↓↓↓
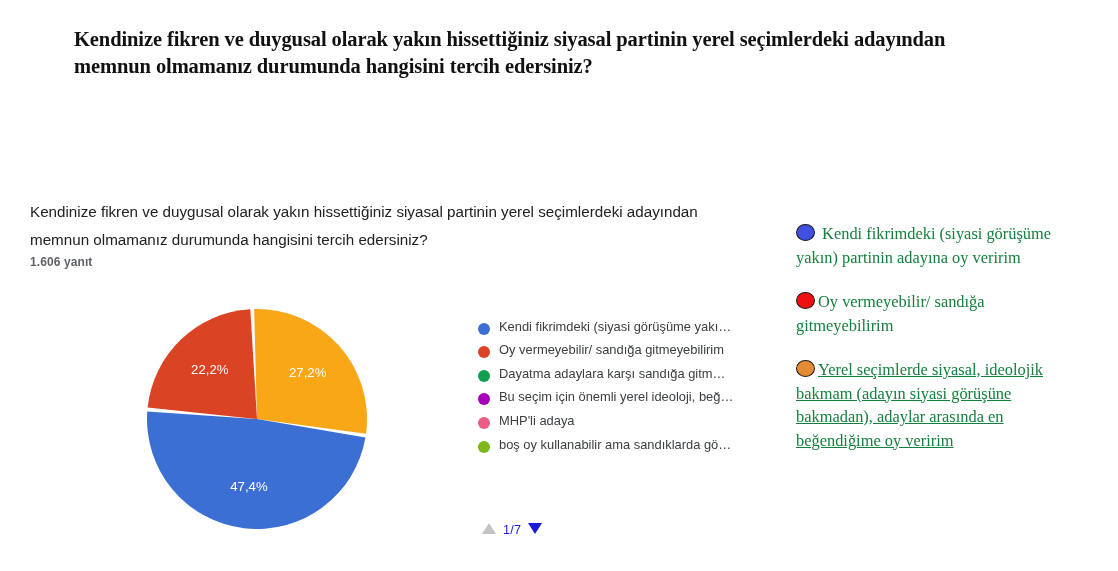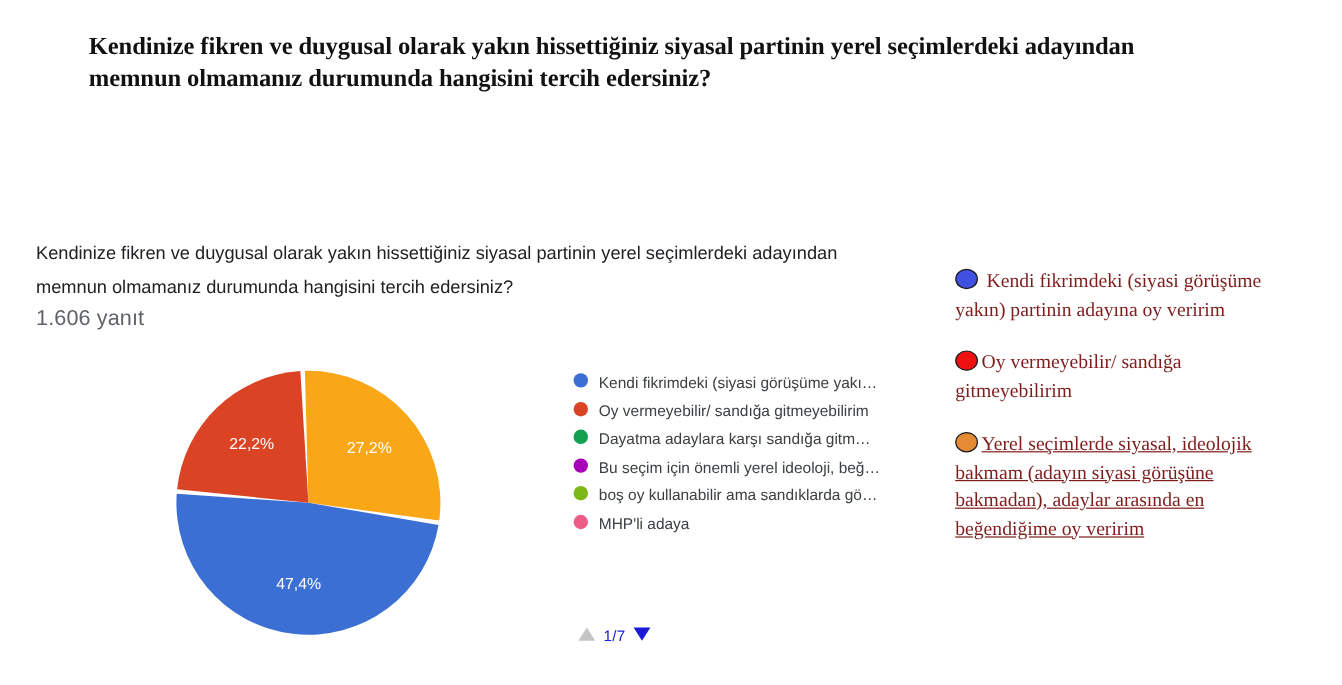--- a/index.html
+++ b/index.html
@@ -44,23 +44,24 @@
     top: 13px;
     width: 700px;
     font-size: 15.2px;
     line-height: 28px;
     color: #202124;
   }
   #chart-responses {
     position: absolute;
     left: 30px;
     top: 70px;
-    font-size: 18px;
+    font-size: 12px;
     color: #5f6368;
     letter-spacing: 0.1px;
+    font-weight: bold;
   }
 
   
   #pie-wrap {
     position: absolute;
     left: 145px;
     top: 122px;
     width: 225px;
     height: 230px;
   }
@@ -73,21 +74,21 @@
 
   
   #legend {
     position: absolute;
     left: 478px;
     top: 126px;
     width: 265px;
   }
   .legend-row {
     display: flex;
-    align-items: flex-start;
+    align-items: flex-end;
     height: 23.6px;
   }
   .legend-dot {
     width: 12px;
     height: 12px;
     border-radius: 50%;
     flex: 0 0 12px;
     margin-right: 9px;
   }
   .legend-text {
@@ -124,21 +125,21 @@
 
   
   #annotations {
     position: absolute;
     left: 796px;
     top: 222px;
     width: 290px;
     font-family: "Liberation Serif", serif;
     font-size: 16.4px;
     line-height: 23.5px;
-    color: #7f1d1d;
+    color: #15803d;
   }
   .anno {
     margin-bottom: 21px;
     position: relative;
   }
   .anno:last-child { margin-bottom: 0; text-decoration: underline; }
   .anno-marker {
     display: inline-block;
     width: 17px;
     height: 15px;
@@ -185,26 +186,26 @@
       </div>
       <div class="legend-row">
         <span class="legend-dot" style="background: rgb(16, 160, 80);"></span>
         <span class="legend-text">Dayatma adaylara karşı sandığa gitm…</span>
       </div>
       <div class="legend-row">
         <span class="legend-dot" style="background: rgb(167, 0, 184);"></span>
         <span class="legend-text">Bu seçim için önemli yerel ideoloji, beğ…</span>
       </div>
       <div class="legend-row">
+        <span class="legend-dot" style="background: rgb(236, 92, 134);"></span>
+        <span class="legend-text">MHP'li adaya</span>
+      </div>
+      <div class="legend-row">
         <span class="legend-dot" style="background: rgb(124, 184, 23);"></span>
         <span class="legend-text">boş oy kullanabilir ama sandıklarda gö…</span>
-      </div>
-      <div class="legend-row">
-        <span class="legend-dot" style="background: rgb(236, 92, 134);"></span>
-        <span class="legend-text">MHP'li adaya</span>
       </div>
     </div>
 
   <div id="pager">
     <div class="tri tri-up"></div>
     <span id="pager-label">1/7</span>
     <div class="tri tri-down"></div>
   </div>
 
 </div>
↑↑↑
What is being asked
Before copying the data, remove the pictures. Then repeat the rest exactly.

Answer for this exercise
--- a/index.html
+++ b/index.html
@@ -44,23 +44,24 @@
     top: 13px;
     width: 700px;
     font-size: 15.2px;
     line-height: 28px;
     color: #202124;
   }
   #chart-responses {
     position: absolute;
     left: 30px;
     top: 70px;
-    font-size: 18px;
+    font-size: 12px;
     color: #5f6368;
     letter-spacing: 0.1px;
+    font-weight: bold;
   }
 
   
   #pie-wrap {
     position: absolute;
     left: 145px;
     top: 122px;
     width: 225px;
     height: 230px;
   }
@@ -73,21 +74,21 @@
 
   
   #legend {
     position: absolute;
     left: 478px;
     top: 126px;
     width: 265px;
   }
   .legend-row {
     display: flex;
-    align-items: flex-start;
+    align-items: flex-end;
     height: 23.6px;
   }
   .legend-dot {
     width: 12px;
     height: 12px;
     border-radius: 50%;
     flex: 0 0 12px;
     margin-right: 9px;
   }
   .legend-text {
@@ -124,21 +125,21 @@
 
   
   #annotations {
     position: absolute;
     left: 796px;
     top: 222px;
     width: 290px;
     font-family: "Liberation Serif", serif;
     font-size: 16.4px;
     line-height: 23.5px;
-    color: #7f1d1d;
+    color: #15803d;
   }
   .anno {
     margin-bottom: 21px;
     position: relative;
   }
   .anno:last-child { margin-bottom: 0; text-decoration: underline; }
   .anno-marker {
     display: inline-block;
     width: 17px;
     height: 15px;
@@ -185,26 +186,26 @@
       </div>
       <div class="legend-row">
         <span class="legend-dot" style="background: rgb(16, 160, 80);"></span>
         <span class="legend-text">Dayatma adaylara karşı sandığa gitm…</span>
       </div>
       <div class="legend-row">
         <span class="legend-dot" style="background: rgb(167, 0, 184);"></span>
         <span class="legend-text">Bu seçim için önemli yerel ideoloji, beğ…</span>
       </div>
       <div class="legend-row">
+        <span class="legend-dot" style="background: rgb(236, 92, 134);"></span>
+        <span class="legend-text">MHP'li adaya</span>
+      </div>
+      <div class="legend-row">
         <span class="legend-dot" style="background: rgb(124, 184, 23);"></span>
         <span class="legend-text">boş oy kullanabilir ama sandıklarda gö…</span>
-      </div>
-      <div class="legend-row">
-        <span class="legend-dot" style="background: rgb(236, 92, 134);"></span>
-        <span class="legend-text">MHP'li adaya</span>
       </div>
     </div>
 
   <div id="pager">
     <div class="tri tri-up"></div>
     <span id="pager-label">1/7</span>
     <div class="tri tri-down"></div>
   </div>
 
 </div>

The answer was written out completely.